Before-and-after change records
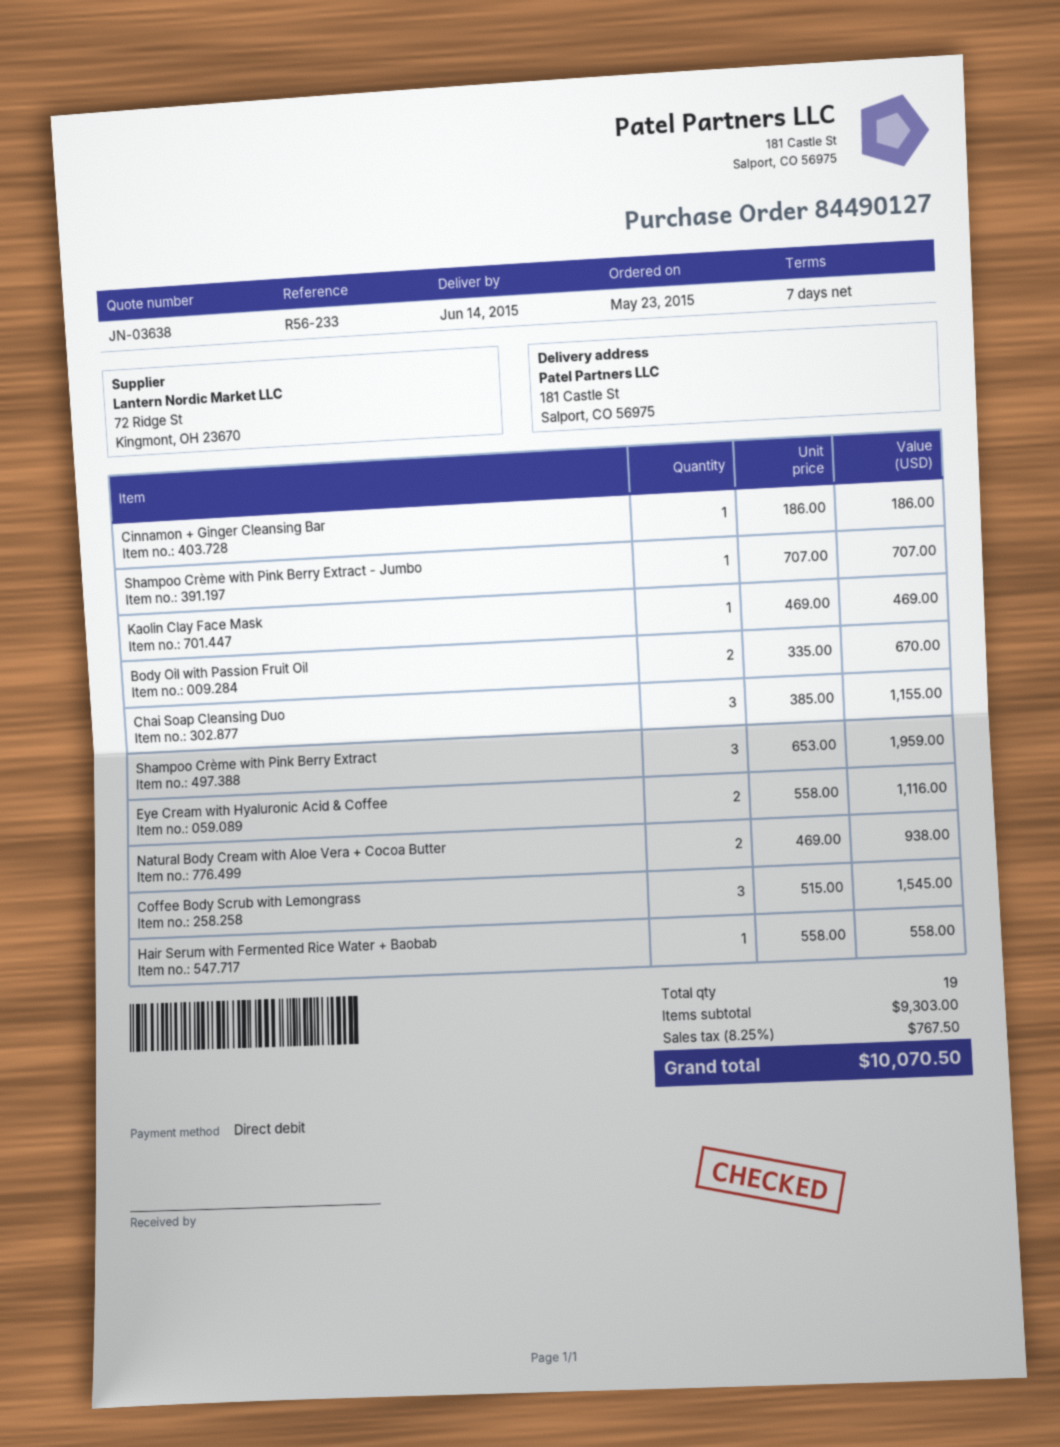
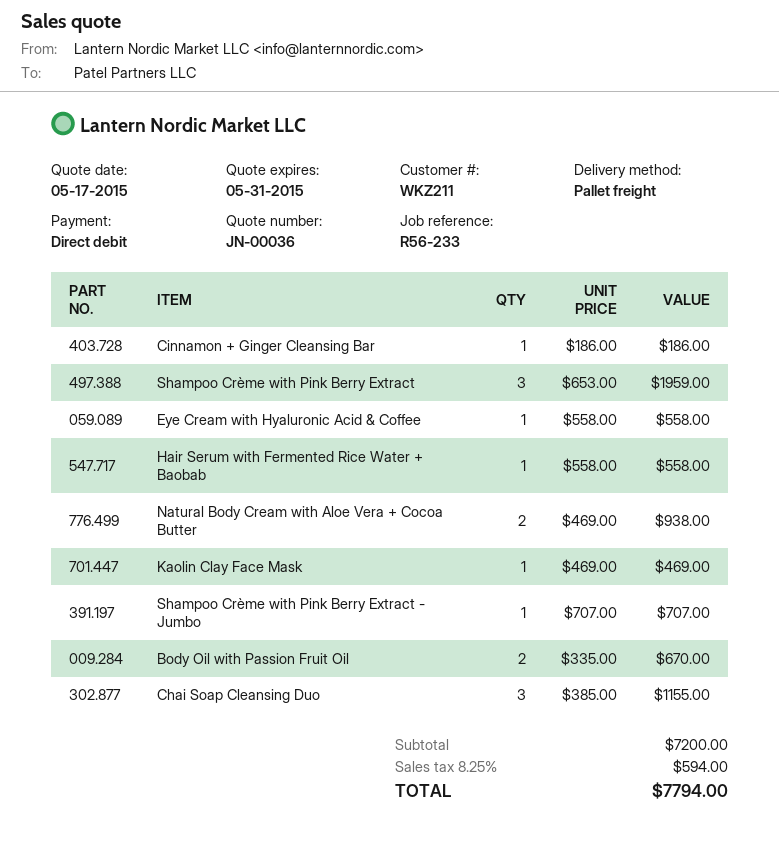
quote number: JN-03638 -> JN-00036
Eye Cream with Hyaluronic Acid & Coffee: 2 x 558.00 = 1116.00 -> 1 x 558.00 = 558.00
Coffee Body Scrub with Lemongrass: 3 x 515.00 = 1545.00 -> none
subtotal: 9303.00 -> 7200.00
tax: 8.25% = 767.50 -> 8.25% = 594.00
total: 10070.50 -> 7794.00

What this task involves
Would you copy out every entry above word for word, without the pictures?

Solution
quote number: JN-03638 -> JN-00036
Eye Cream with Hyaluronic Acid & Coffee: 2 x 558.00 = 1116.00 -> 1 x 558.00 = 558.00
Coffee Body Scrub with Lemongrass: 3 x 515.00 = 1545.00 -> none
subtotal: 9303.00 -> 7200.00
tax: 8.25% = 767.50 -> 8.25% = 594.00
total: 10070.50 -> 7794.00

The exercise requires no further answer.